I'm going to be building a new computer soon for myself. (Going AMD for the first time, since intel microcode issue.)
I would say I'm an expert or advanced user, as been using pcs for 25 years and set up arch and slackware in the past. I have tried many distros and would like some feedback.
I mainly use my pc for gaming. I want something customizable, KDE ish, and without bloatware. A good wiki is a plus.
I think that i may end up with arch... is it better for gaming since it's bleeding edge and isn't steamos built off it?
I tried bazzite and nobara which are both the big gaming distros. Bazzite worked the best but I had a ton of just weird little issues with stuff randomly not working unless I restarted it. I don't have much to say about nobara because I couldn't actually get steam to work for some reason.
I went back to mint and honestly it's been the smoothest and easiest to use distro, plus it has a larger user base so it's easier to find help.
Arch. Bazzite/Nobara are for noobs (in a positive way, don't get me wrong).
Gaming is in spot where you want stability but also a rolling release, since we have daily improvements on essential packages; as an experienced user you can use Arch for that; consider also even Valve is on it with the Steam Deck (Arch-based).

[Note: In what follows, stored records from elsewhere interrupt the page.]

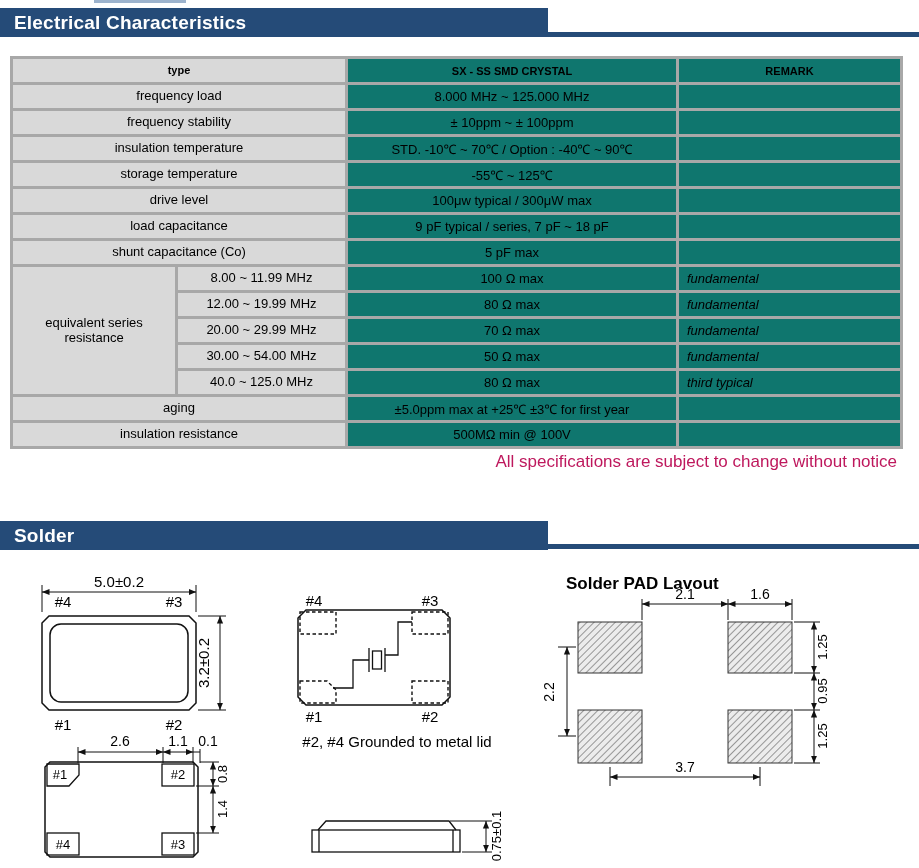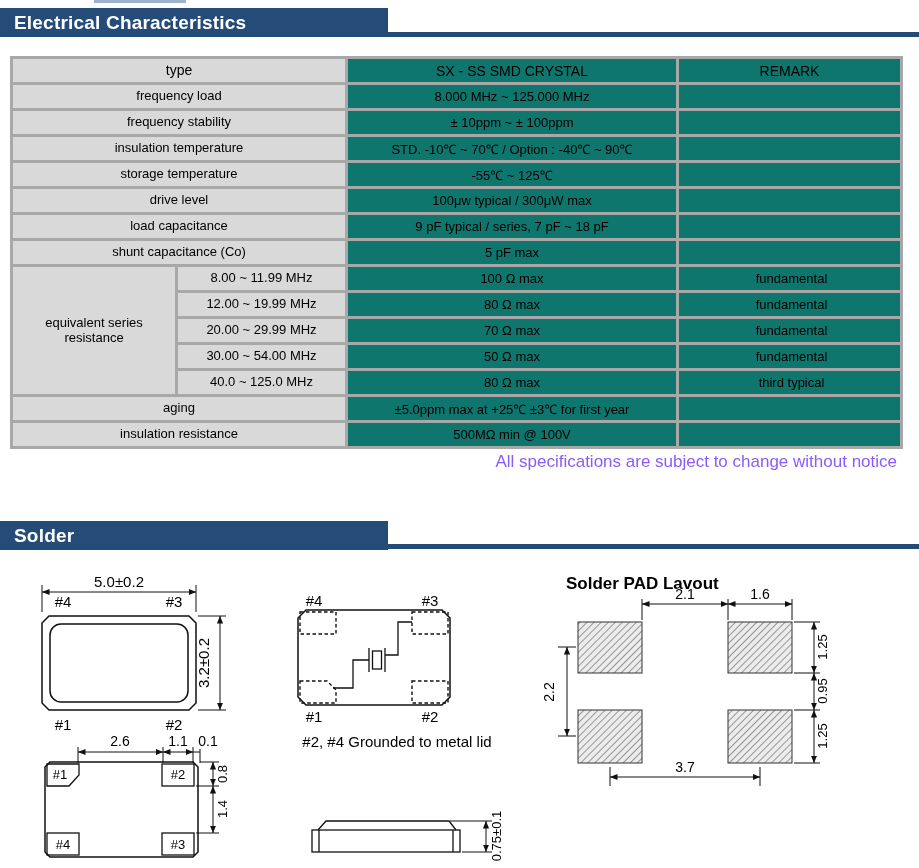"Electrical Characteristics" .bar-box { width: 388px -> 548px }
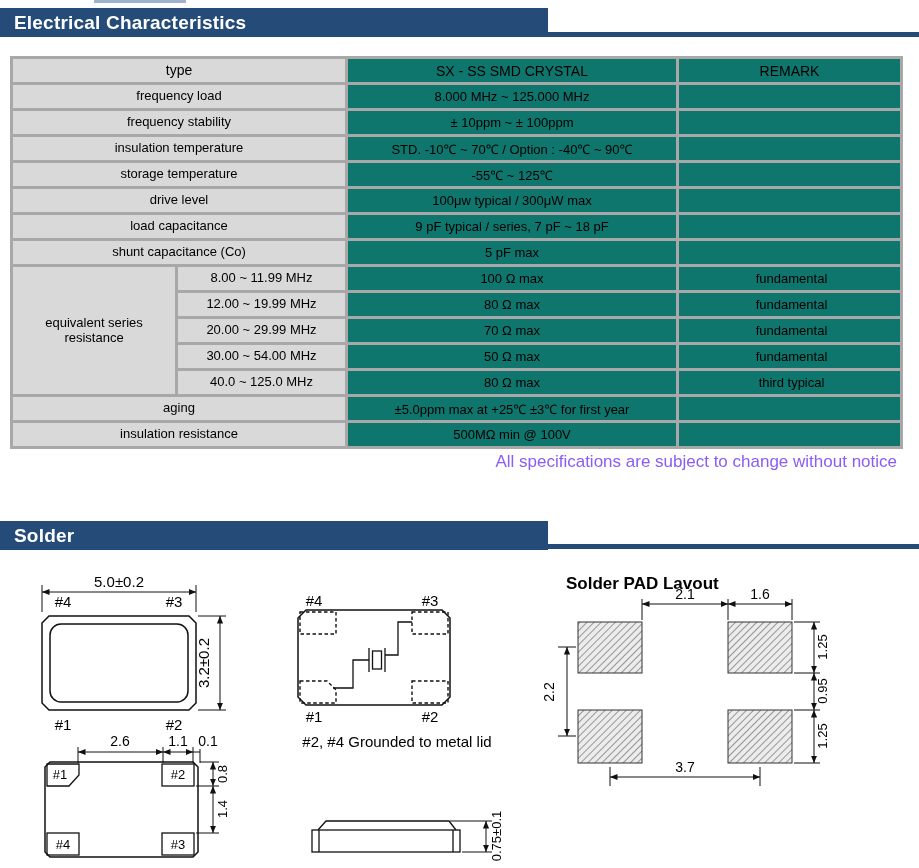"type" table.spec td.hdr { font-size: 14px -> 11px; font-weight: normal -> bold }
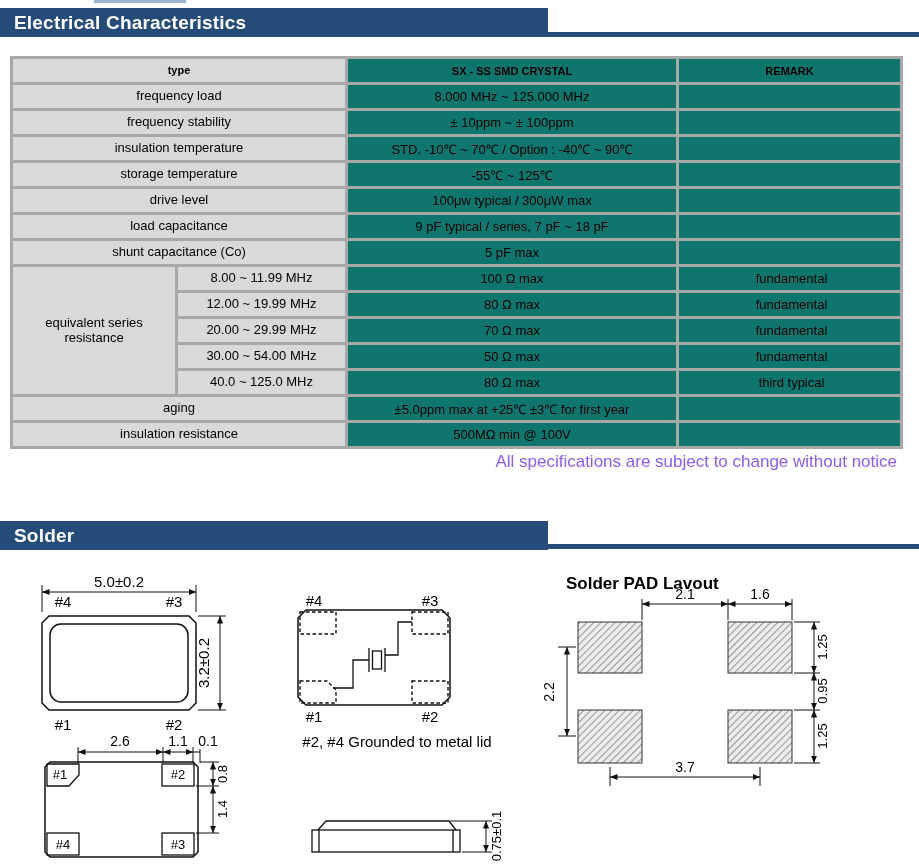"fundamental" table.spec td.rmk { font-style: none -> italic; text-align: center -> left }
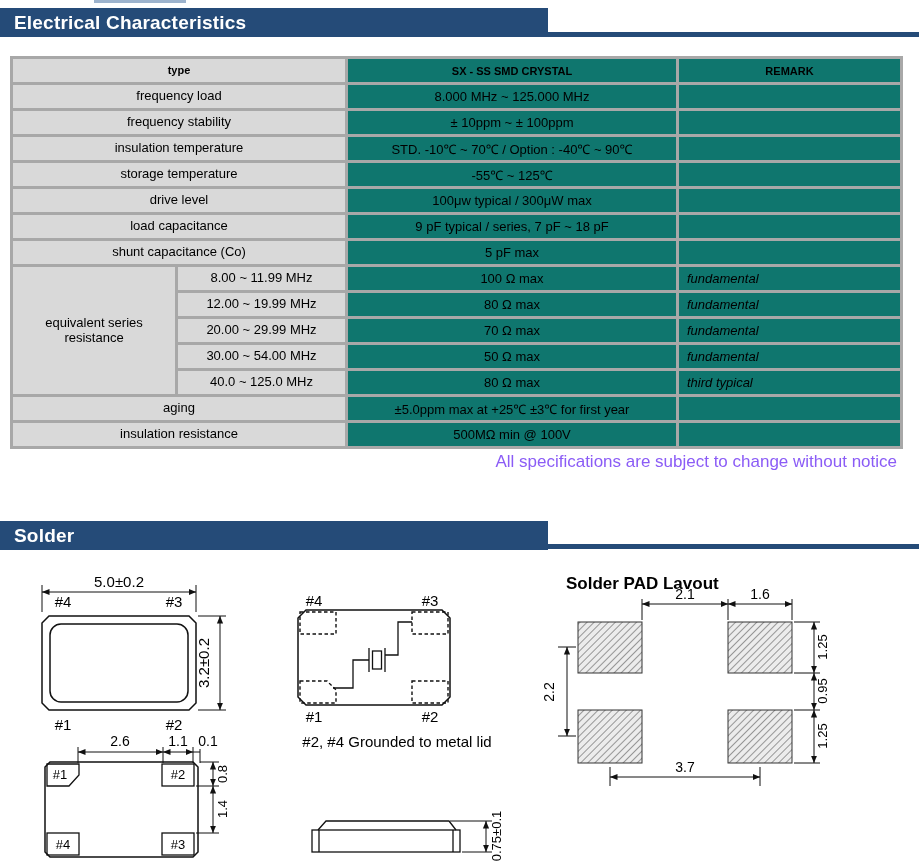"All specifications are subject to" .footnote { color: #8b5cf6 -> #be185d }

Non-running software doesn't affect performance as it isn't anywhere near your RAM or CPU. What often people perceive of bloat is frequently software dependencies that are likely to be used over the course of the OS's usage.
Often I have found bloat free setups end up taking hours of digging out dependencies on multiple occasions. Life is too short. I have things to build.
Gentoo lets you trim the fat even more by adjusting your packages at build-time. It has great KDE support. It comes with LTS kernel, but lets you opt for newer ones.
The USE flags (feature compilation option) can be a bit tricky to manage, but they've tidied up the defaults quite a bit.
The one thing that might still be hard to get right is having all the media codec you need. I wish they'd include it in the default so I didn't have to fine tune it myself, but well, that's just part of the fun, and I already got my battle-tested set, so I got nothing to complain.
My first and current distro is Pop_OS and it’s been a bit of a pain in the ass. I need to run terminal commands to get Bluetooth to work, Rocksmith is a lost cause, my display signal dies randomly, forcing a restart.
Thinking about Bazzite, but read this article and maybe Ubuntu is just easier, for now?
(Nvidia gpu giving me pause over which will support it better)
EndeavourOS has been my daily driver for over a year now has been mostly completely smooth. I went from Windows to Linux with no Linux knowledge beforehand.
I've had some issues pop up, but thanks to Arch's very detailed documentation, I've been able to fix them myself or find answers online. Most recently and update yesterday broke yay (AUR package manger) for me, so I searched the error code that popped up in the terminal and found a discussion at the EndeavourOS forum (great resource) where a fix/workaround was posted. A couple of terminal commands later and yay was reinstalled and working again.
That's been my experience with any problems that have come up. Very manageable.